Шиничи не возражал, поскольку все равно чувствовал себя немного виноватым.

Конечно, только в отношении того, как он доставлял ей неприятности.

Пока все оставалось по-прежнему, у Шиничи не было причин менять свой образ действий.

Он вел себя так, как будто никого, кроме него самого, не существовало, в результате чего появилось еще 10 жертв, точнее, пленников.

Однако время, которое потребовалось Шиничи, чтобы выйти на сцену из-за кулис, позволило суматохе дойти до остального персонала через сарафанное радио или инструкции сверху, породив атмосферу страха и осторожности по отношению к нему.

«…»

Но Шиничи это не волновало.

Кто знает, осознает ли он вообще, что они его опасаются? Но он, конечно, знал. Ему просто было все равно.

Он осматривал сцену так, как будто не мог упустить ни малейшей детали, двигаясь с такой серьезностью, что смотревшие невольно затаили дыхание.

Он поднял сценические декорации, легко взобрался на большой монитор и за считанные секунды плавно спустился за кулисы.

Менее чем за тридцать секунд он вышел из «Адской декорации» на сцену.

Сразу же по окрестностям разносится ропот. В его правой руке была искалеченная масса металла, первоначальная форма которой была неузнаваема, а в левой руке был кто-то, чьи глаза закатились, и его тащили за шею.

Люди вокруг выглядели так, словно закричали бы, если бы он хотя бы взглянул на них.

И все же он снова не удостоил их даже взглядом и просто небрежно бросил свои вещи, прежде чем идти по подиуму.

Мюхи криво улыбнулась, но Моника…

«Привет!»

«Оу!?»

──Ударил его по голове в который уже раз.

Можно было только представить, как часто его, должно быть, били, учитывая, что это было недалеко от кулис.

«Я не прошу тебя быть дружелюбным, но какой смысл пугать всех остальных? Раз ты не поднимаешь на них руку, значит, ты их и не подозреваешь, верно?»

«Ууу».

Шиничи зарычал, потирая голову. С ее стороны это был всего лишь легкий толчок, но он был болезненным.

Она не ошиблась. Здесь действительно не было никого, кто обладал бы чем-то странным или вел себя подозрительно.

Однако то, как она относилась к нему уже некоторое время, начало накапливать недовольство.

— Эх, я закончил проверку сцены, оборудования и персонала. Возможно, это немного странно, но с мебелью были некоторые проблемы».

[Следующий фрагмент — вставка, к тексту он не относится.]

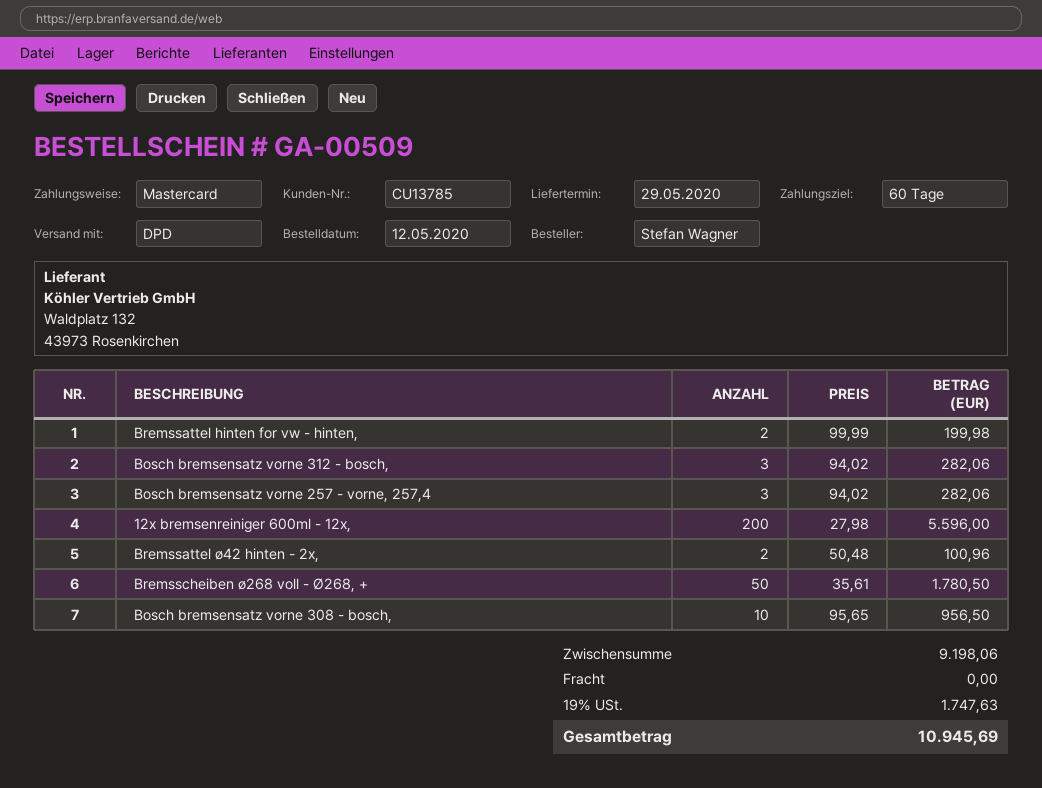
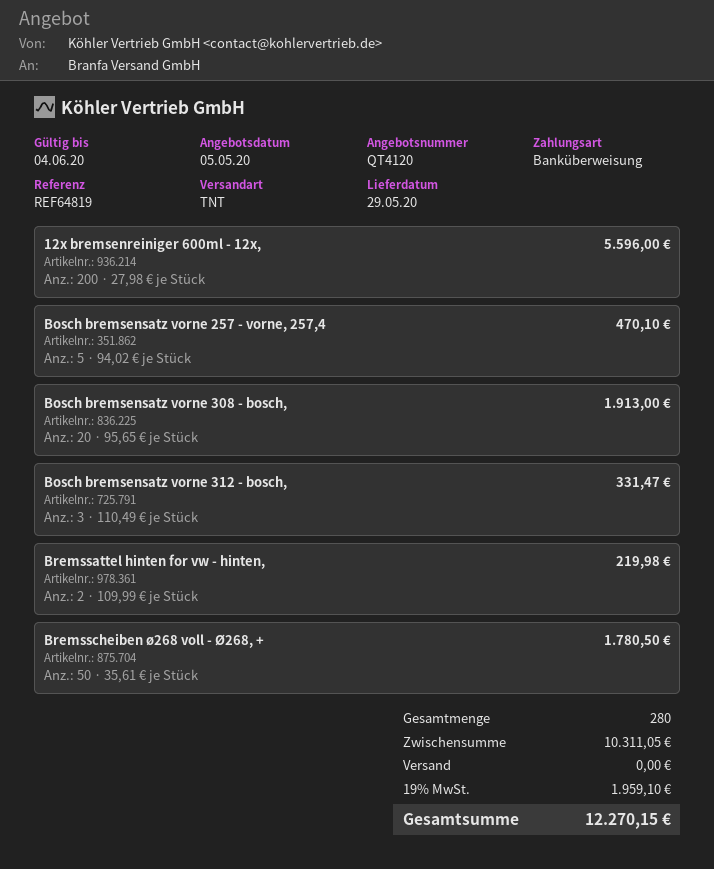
payment method: Mastercard -> bank transfer
shipping method: DPD -> TNT
Bremssattel hinten for vw - hinten,: 2 x 99.99 = 199.98 -> 2 x 109.99 = 219.98
Bosch bremsensatz vorne 312 - bosch,: 3 x 94.02 = 282.06 -> 3 x 110.49 = 331.47
Bosch bremsensatz vorne 257 - vorne, 257,4: 3 x 94.02 = 282.06 -> 5 x 94.02 = 470.10
Bremssattel ø42 hinten - 2x,: 2 x 50.48 = 100.96 -> none
Bosch bremsensatz vorne 308 - bosch,: 10 x 95.65 = 956.50 -> 20 x 95.65 = 1913.00
subtotal: 9198.06 -> 10311.05
tax: 19% = 1747.63 -> 19% = 1959.10
total: 10945.69 -> 12270.15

Поэтому он просто быстро справился с ситуацией, выполнив свой долг перед ней и отчитавшись, но на это отреагировала Мюхи.

— Ты изо всех сил старался что-то выбросить и вытащить преступника, настолько тщательно, — сказала Мюхи.

«В центре сцены спрятаны механизмы для раскрытия ограничителей, а некоторые части установки гигантского монитора были хрупкими».

«…Эй, это точно кто-то пытается меня раздавить!» — сказала Моника.

Сама мысль о заговоре с целью убийства, нацеленного на самого себя, была достаточно пугающей, но мысль о том, что ее раздавит насмерть чем-то настолько огромным, по понятным причинам заставила Монику побледнеть.